### Digital Signal Processor:

# **Speech Synthesis**

By M. R. BURIC, J. KOHUT, and J. P. OLIVE

(Manuscript received June 10, 1980)

This paper describes a device that is capable of synthesizing speech in real time and is based on the digital signal processor chip. The device performs a function of a twelfth-order linear prediction coding synthesizer, and as such represents a linear dynamic system approximation of the vocal tract. In this model, short time segments of the speech waveform are derived as output of a system driven by a pseudo-periodic impulse sequence for voiced sounds, or by white noise for unvoiced sounds. The time-varying nature of the system is derived from the input information presented to the device for every new pitch period. Interfacing of the device to standard microprocessors is easy, so that the synthesizer can conveniently be integrated into larger systems.

#### I. INTRODUCTION

Speech synthesis is one of several promising areas of application for the digital signal processor (DSP) chip described in this issue of the Bell System Technical Journal. Its computational power, low cost, and easy interfacing are the properties that allow a design of a standalone speech synthesizer with very few components outside the DSP chip. Such a synthesizer can be used in a variety of devices intended for providing new services in a business environment, as well as in future residential services.

One of the most successful ways to synthesize speech is based on a linear predictive coding (LPC) model of a vocal tract. See Refs. 1, 2, and 3. In this model, the vocal tract is approximated by a linear dynamic system driven by impulse sequences for voiced sounds, or by white noise for unvoiced sounds (Fig. 1a). The difference equation for such a representation is



Fig. 1a-Polynomial form of transfer function.

Fig. 1b-Lattice form of transfer function.

$$s(n) = \sum_{i=1}^{i=N} a_i \, s(n-i) + Gu(n). \tag{1}$$

In this discrete description of a linear system, s(n) is the signal at time instant n,  $\{a_i; i = 1, 2, \dots, N\}$  is the set of linear prediction coefficients, u(n) is the system input, and G is the gain coefficient.
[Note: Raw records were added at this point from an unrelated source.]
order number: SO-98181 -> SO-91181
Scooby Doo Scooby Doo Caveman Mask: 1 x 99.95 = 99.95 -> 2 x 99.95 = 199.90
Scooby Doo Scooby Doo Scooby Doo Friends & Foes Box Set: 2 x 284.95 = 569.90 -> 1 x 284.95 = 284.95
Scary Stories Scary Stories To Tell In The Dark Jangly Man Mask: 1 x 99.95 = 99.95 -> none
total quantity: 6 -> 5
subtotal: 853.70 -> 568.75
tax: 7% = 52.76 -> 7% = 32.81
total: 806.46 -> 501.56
A pitch synchronous synthesizer is one in which a new set of coefficients  $\{a_i, G\}$  is presented to it for each new pitch period (10 milliseconds average for male voices). The coefficients are held constant for the duration of the pitch interval. This assumes that the system properties are relatively slow-varying with respect to this time scale. The variation is provided by an outside source of information, and it can be obtained at the source either by analyzing real speech in an LPC analyzer, or by complete synthesis based on phonological rules. In the first case, the synthesizer functions as a receiver in a vocoding system, while in the second case, it is a final stage in a speech synthesis system. In addition to the LPC coefficients  $\{a_i\}$  and gain coefficient G, the only other variable needed for speech synthesis is the pitch period of the impulse excitation in the case of voiced sounds, or a duration of noise excitation in the case of unvoiced sounds.
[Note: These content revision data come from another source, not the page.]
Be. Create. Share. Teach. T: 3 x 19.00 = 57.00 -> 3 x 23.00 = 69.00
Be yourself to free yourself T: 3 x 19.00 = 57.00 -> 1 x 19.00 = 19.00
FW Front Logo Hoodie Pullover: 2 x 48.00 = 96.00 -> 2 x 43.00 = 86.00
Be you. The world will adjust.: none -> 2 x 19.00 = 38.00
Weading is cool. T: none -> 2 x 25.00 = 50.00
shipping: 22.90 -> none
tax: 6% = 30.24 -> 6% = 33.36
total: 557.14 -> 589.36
The input-output transfer function of a linear system can be preserved under a set of equivalence transformations performed on the  $\{a_i\}$  parameters, which yield various representations of the same system. See Refs. 2 and 3. This fact is used to advantage by selecting a representation that is least sensitive to parameter perturbations and errors in finite length arithmetic. In addition, it should provide an easy

test of the stability of the system. One such representation is the lattice form of a linear system, described by the following set of difference equations (Fig. 1b),

$$f_{m-1}(n) = f_m(n) - k_m b_{m-1}(n-1)$$

$$b_m(n) = k_m f_{m-1}(n) + b_{m-1}(n-1)$$

$$m = N, N-1, \dots, 1,$$
(2)

where  $\{f_i \text{ and } b_i\}$  are forward and backward signals at an *i*-th lattice stage, and  $\{k_i\}$  are reflection coefficients. The output of the system is  $\{f_0(n)\}$ , and the input is  $\{f_N(n)\}$ . Even though this form requires more multiplications per sample output, it has a very important property that all the reflection coefficients belong to the interval (-1, 1) in a stable system.

A device that performs the function of a pitch synchronous synthesizer of the twelfth order in the lattice form has been designed and built around the digital signal processor chip. The device synthesizes speech in real time with an output sampling rate of 10 kHz. It is intended to be used in conjunction with some external device capable of providing the necessary system description for every new pitch period. This information is transmitted to the synthesizer in the form of a fifteen-word message, shown in Fig. 2, consisting of a header word used for synchronization and error recovery, a number representing the pitch period of excitation, an excitation amplitude, and finally the system parameters. The parameters are given as 15-bit reflection coefficients, or as 8-bit log-area parameters.

The basic synthesizer may be interfaced to the outside world in a number of ways, and this will be discussed.

#### II. DESCRIPTION OF THE SYNTHESIZER

The synthesizer block diagram is shown in Fig. 3. The main components are a digital signal processor chip, an interface for the input



Fig. 2—Message format.



Fig. 3—Synthesizer block diagram.

data, and an output interface which includes a first-in-first-out buffer memory (FIFO). The output of the 64-word FIFO is converted to an analog signal through a digital-to-analog (D-to-A) converter.

The processor derives the synthesis program from a read-only memory (ROM), which is presently external to the processor, but could be contained in the processor's internal memory. The computation within the DSP is done in an arithmetic unit that operates on a 20-bit and a 16-bit operand. Notably, it includes an efficient multiplier and a 40-bit accumulator. These provide a dynamic range which is sufficient for the synthesis application. The parallel and pipelined architecture of the processor maintains a high computational throughput rate.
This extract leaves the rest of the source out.